▶ **The task**:
Look over the lines below. Report each one that includes the string "FFFFFF".

▶ **Given data**:
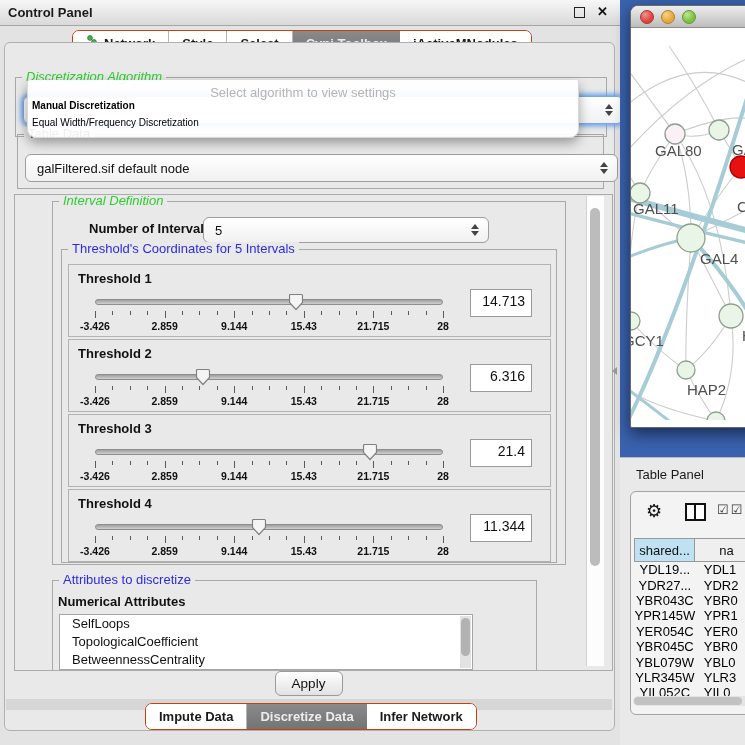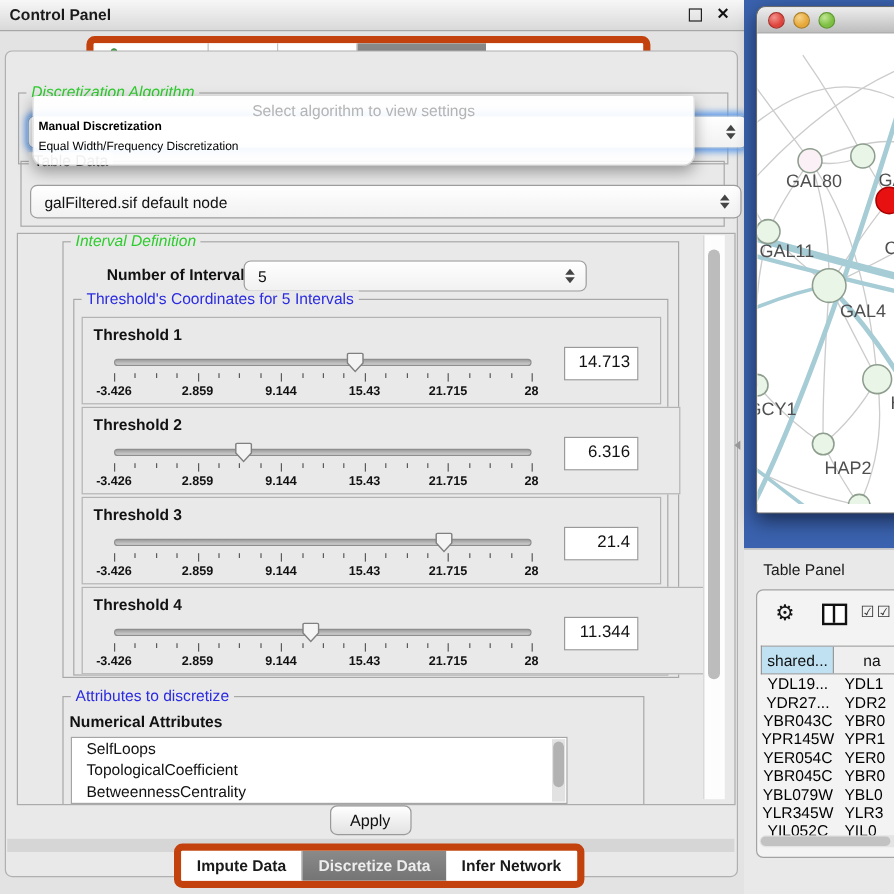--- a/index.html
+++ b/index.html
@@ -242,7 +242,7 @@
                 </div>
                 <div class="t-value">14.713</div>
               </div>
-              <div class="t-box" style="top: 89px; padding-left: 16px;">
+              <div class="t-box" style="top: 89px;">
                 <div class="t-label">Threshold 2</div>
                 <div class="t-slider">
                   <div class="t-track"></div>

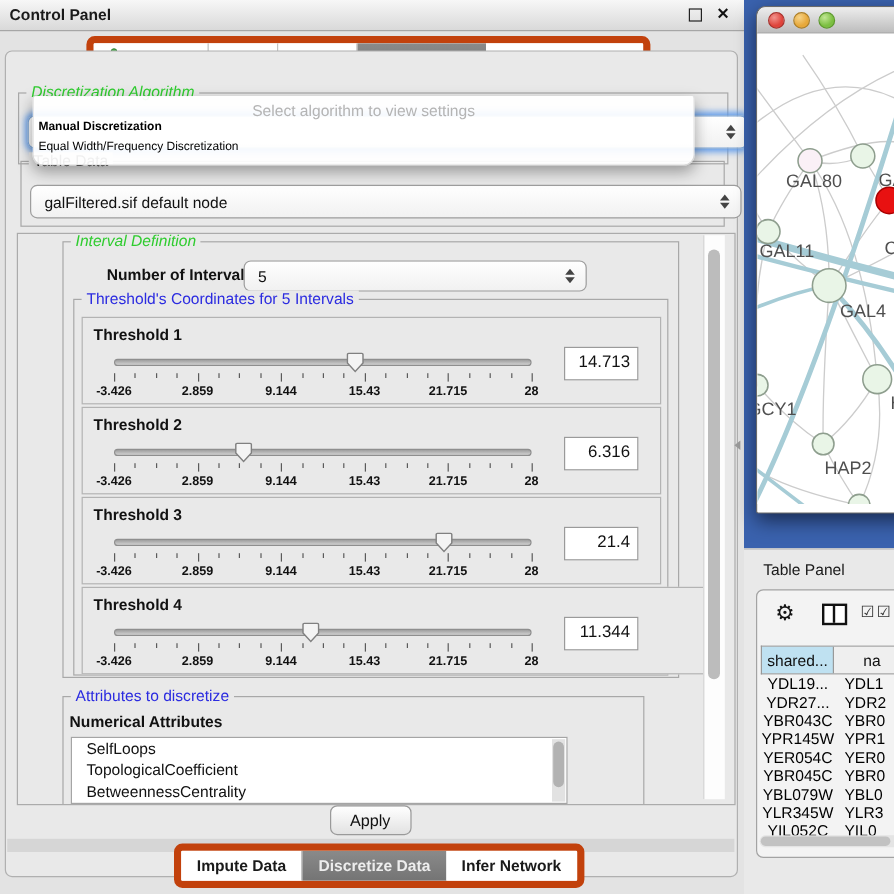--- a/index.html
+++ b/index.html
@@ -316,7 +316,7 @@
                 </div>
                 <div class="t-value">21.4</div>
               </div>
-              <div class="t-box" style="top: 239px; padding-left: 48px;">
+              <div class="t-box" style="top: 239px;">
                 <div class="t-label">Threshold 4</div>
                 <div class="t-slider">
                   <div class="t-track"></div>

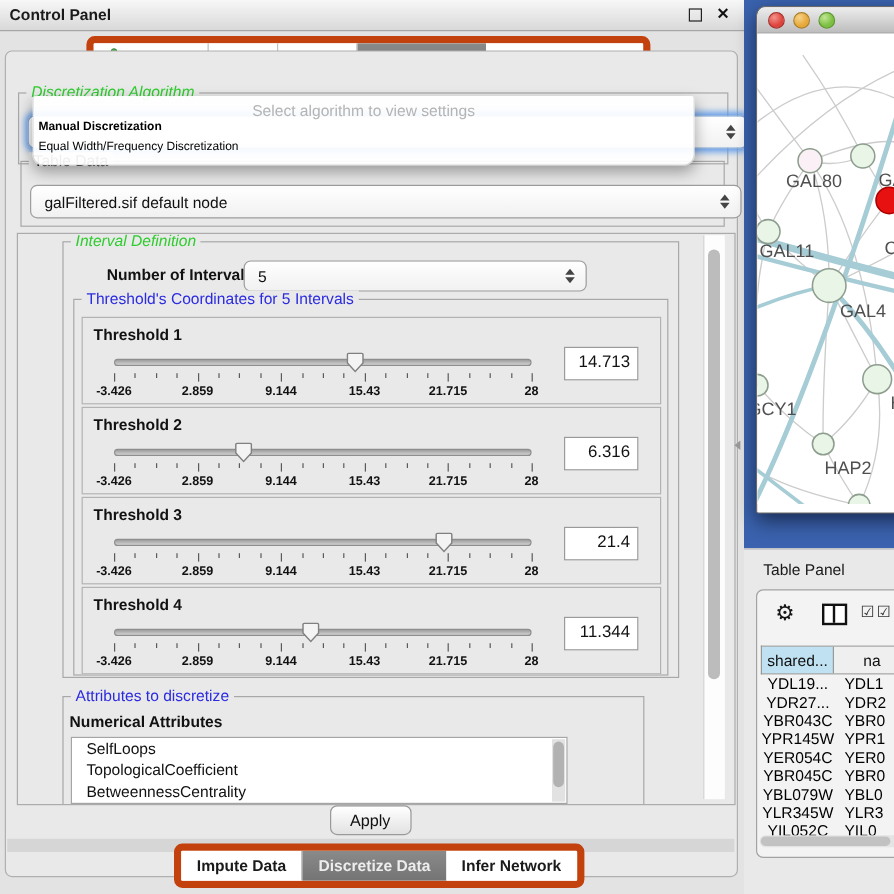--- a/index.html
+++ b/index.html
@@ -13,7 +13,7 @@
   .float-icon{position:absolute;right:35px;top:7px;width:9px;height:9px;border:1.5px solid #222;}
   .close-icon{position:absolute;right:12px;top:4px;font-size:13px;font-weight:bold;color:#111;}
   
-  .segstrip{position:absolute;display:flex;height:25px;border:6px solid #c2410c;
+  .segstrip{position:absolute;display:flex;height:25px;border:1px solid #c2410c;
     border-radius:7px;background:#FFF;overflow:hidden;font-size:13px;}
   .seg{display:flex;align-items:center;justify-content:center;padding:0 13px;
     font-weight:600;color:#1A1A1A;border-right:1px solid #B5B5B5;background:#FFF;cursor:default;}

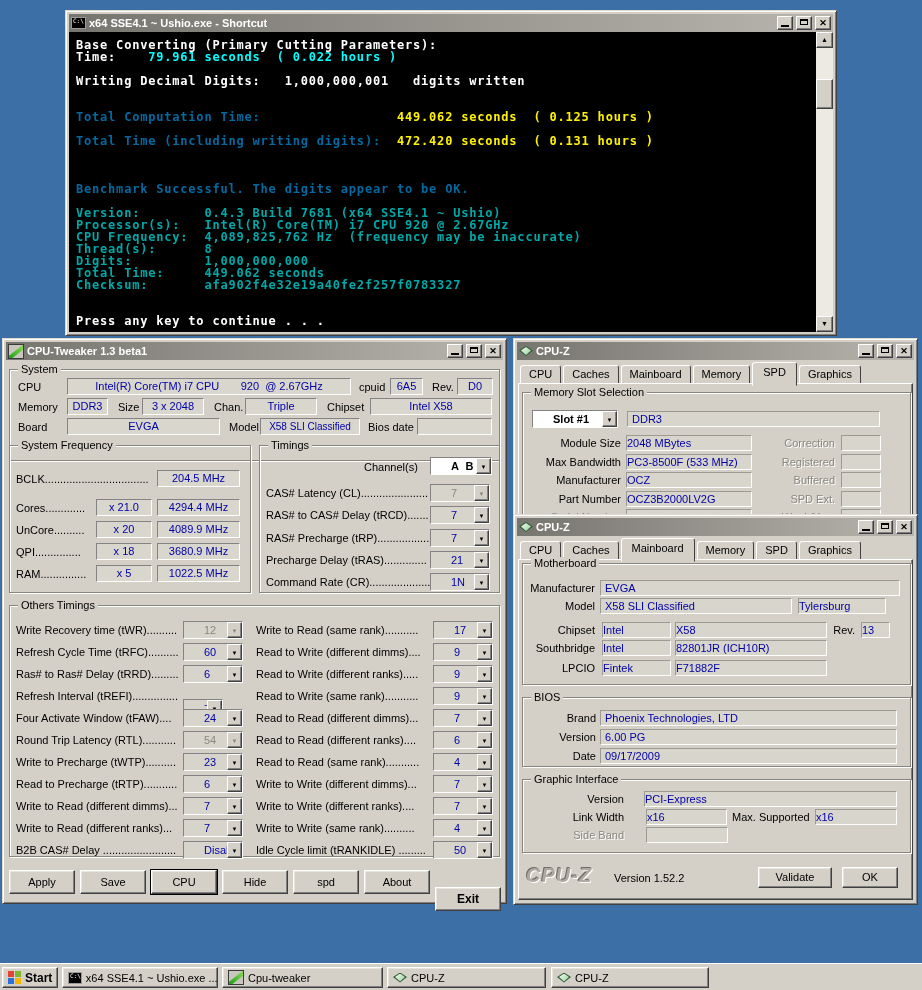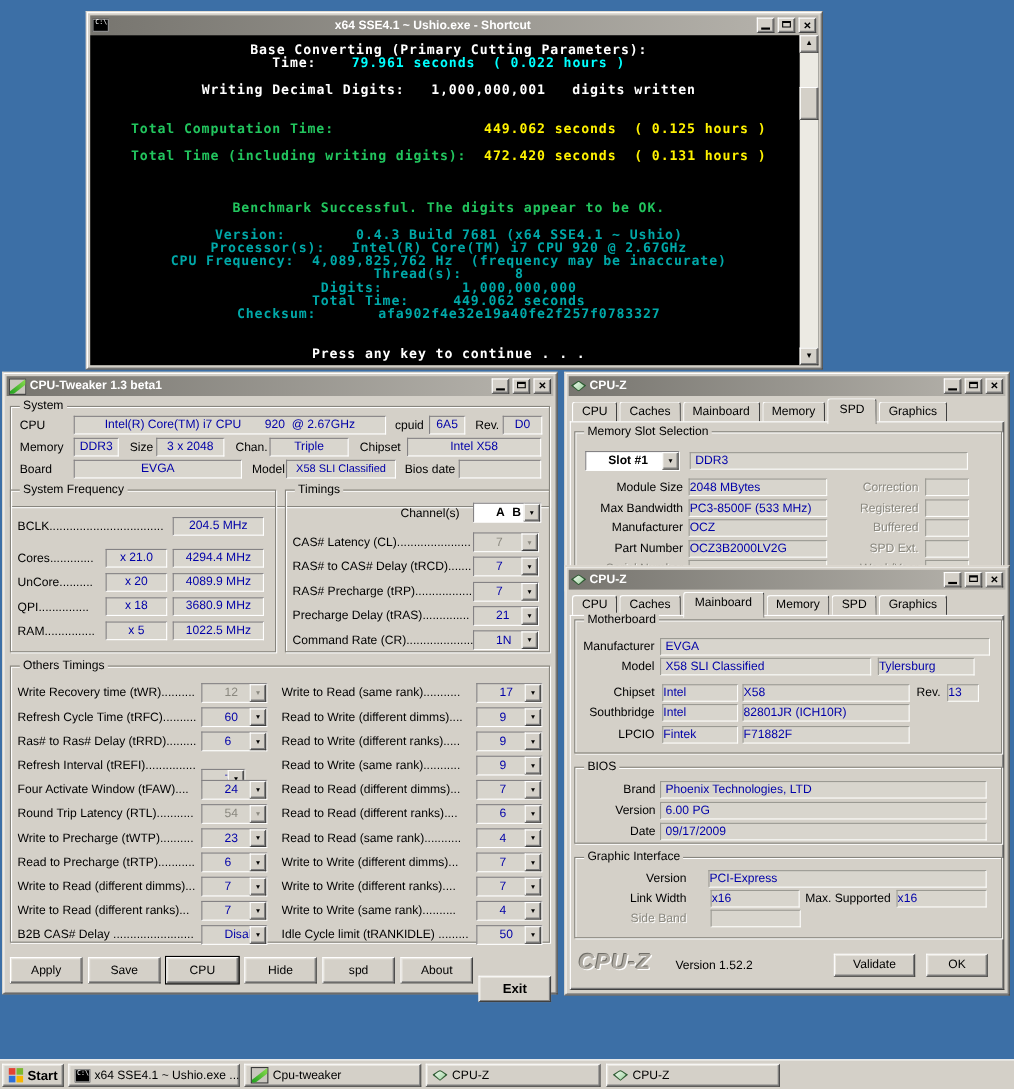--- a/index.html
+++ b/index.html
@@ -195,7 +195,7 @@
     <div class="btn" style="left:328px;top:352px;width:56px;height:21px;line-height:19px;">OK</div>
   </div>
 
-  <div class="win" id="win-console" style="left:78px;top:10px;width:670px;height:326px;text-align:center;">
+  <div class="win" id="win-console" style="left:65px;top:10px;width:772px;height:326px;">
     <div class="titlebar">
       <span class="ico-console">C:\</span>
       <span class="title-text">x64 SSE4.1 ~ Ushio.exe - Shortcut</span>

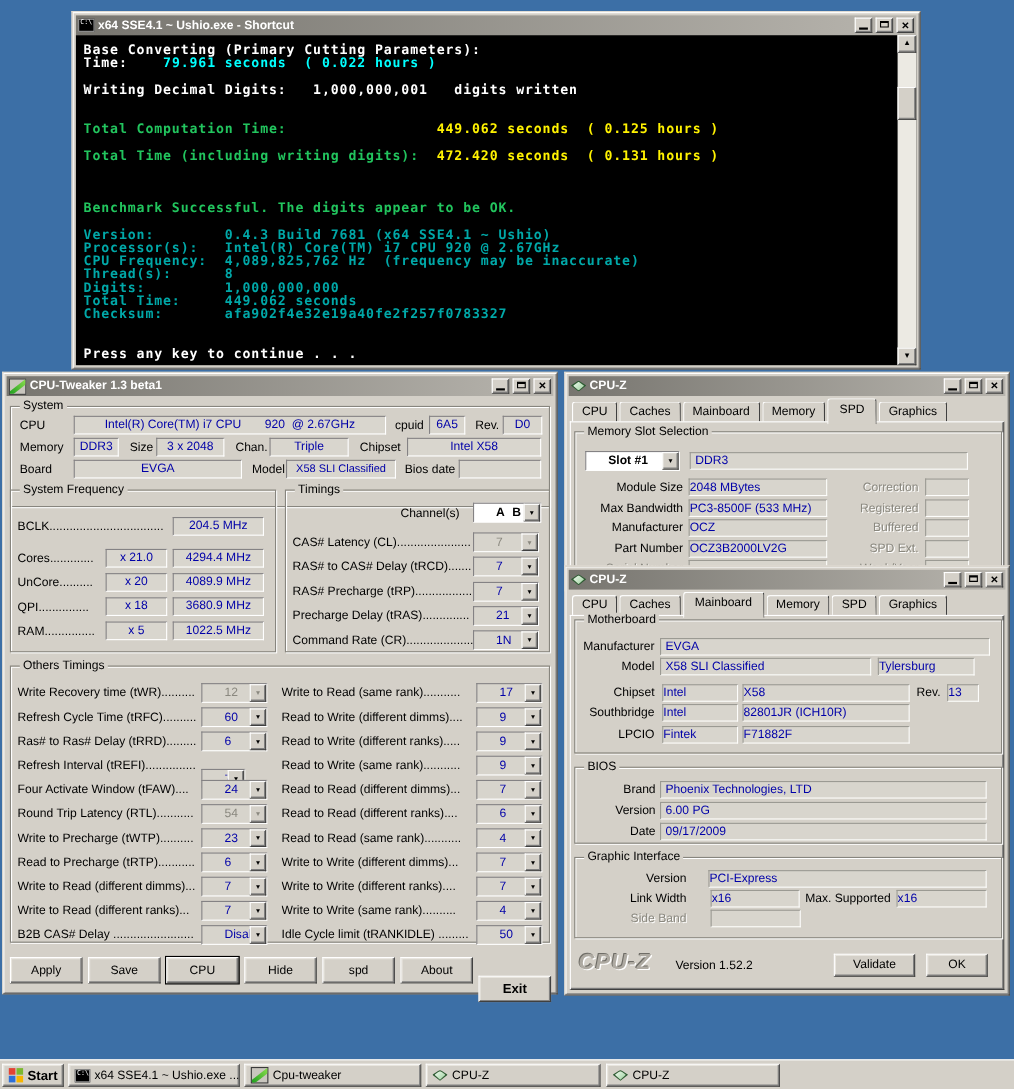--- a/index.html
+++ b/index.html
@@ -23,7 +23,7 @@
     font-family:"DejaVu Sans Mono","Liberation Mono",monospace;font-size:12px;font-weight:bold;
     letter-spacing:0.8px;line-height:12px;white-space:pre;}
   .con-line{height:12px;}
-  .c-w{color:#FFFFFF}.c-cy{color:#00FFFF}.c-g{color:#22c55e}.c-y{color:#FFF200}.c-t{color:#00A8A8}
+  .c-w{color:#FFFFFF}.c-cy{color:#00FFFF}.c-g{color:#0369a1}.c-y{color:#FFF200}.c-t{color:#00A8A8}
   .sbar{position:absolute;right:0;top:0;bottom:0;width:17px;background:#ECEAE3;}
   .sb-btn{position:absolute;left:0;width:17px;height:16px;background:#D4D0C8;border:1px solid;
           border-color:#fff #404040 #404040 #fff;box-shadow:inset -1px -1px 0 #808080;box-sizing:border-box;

▶ **Response to this task**:
-  .c-w{color:#FFFFFF}.c-cy{color:#00FFFF}.c-g{color:#22c55e}.c-y{color:#FFF200}.c-t{color:#00A8A8}
+  .c-w{color:#FFFFFF}.c-cy{color:#00FFFF}.c-g{color:#0369a1}.c-y{color:#FFF200}.c-t{color:#00A8A8}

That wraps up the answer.